Wherever the word "pourcentage" appears in a line of the records, copy that line.
[Opening MATERIAL SUPPLIED section]
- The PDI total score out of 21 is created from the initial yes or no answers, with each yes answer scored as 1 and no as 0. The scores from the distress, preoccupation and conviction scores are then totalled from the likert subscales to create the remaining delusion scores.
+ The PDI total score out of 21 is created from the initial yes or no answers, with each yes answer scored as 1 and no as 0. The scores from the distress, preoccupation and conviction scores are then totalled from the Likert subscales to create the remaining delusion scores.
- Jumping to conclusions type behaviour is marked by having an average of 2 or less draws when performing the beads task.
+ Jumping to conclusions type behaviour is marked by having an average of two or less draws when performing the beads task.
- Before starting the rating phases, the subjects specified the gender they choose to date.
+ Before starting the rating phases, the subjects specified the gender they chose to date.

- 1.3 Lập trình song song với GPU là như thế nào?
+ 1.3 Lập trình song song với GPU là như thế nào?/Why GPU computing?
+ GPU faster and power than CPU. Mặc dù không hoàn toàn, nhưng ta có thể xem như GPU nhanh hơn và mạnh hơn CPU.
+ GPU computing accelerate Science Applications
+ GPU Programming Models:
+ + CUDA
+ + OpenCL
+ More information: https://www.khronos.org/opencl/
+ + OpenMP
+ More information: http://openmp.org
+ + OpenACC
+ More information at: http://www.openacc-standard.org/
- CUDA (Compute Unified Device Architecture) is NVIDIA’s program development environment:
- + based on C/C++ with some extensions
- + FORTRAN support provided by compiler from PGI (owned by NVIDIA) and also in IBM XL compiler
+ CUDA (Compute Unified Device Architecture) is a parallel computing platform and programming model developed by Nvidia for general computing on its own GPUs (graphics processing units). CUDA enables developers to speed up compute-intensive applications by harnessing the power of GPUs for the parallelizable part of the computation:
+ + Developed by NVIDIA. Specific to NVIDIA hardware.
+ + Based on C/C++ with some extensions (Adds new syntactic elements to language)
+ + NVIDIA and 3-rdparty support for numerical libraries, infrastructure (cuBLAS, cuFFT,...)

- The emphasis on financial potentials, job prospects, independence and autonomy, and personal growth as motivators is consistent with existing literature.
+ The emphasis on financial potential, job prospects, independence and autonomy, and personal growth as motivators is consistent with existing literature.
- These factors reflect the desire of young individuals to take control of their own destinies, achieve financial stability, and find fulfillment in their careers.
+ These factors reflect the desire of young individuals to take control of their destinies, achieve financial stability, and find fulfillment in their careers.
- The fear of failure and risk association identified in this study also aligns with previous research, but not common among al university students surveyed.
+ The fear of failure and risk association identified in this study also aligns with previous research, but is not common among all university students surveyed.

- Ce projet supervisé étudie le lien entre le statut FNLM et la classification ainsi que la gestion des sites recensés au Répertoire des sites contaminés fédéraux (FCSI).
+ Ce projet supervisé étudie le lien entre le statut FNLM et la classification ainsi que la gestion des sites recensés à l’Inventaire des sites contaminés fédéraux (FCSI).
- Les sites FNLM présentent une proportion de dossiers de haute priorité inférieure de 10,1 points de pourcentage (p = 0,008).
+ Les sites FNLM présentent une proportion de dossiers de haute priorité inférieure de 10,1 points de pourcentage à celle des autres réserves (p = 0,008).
[Closing MATERIAL SUPPLIED section]
> [YOUR RESPONSE]:
- Les sites FNLM présentent une proportion de dossiers de haute priorité inférieure de 10,1 points de pourcentage (p = 0,008).
+ Les sites FNLM présentent une proportion de dossiers de haute priorité inférieure de 10,1 points de pourcentage à celle des autres réserves (p = 0,008).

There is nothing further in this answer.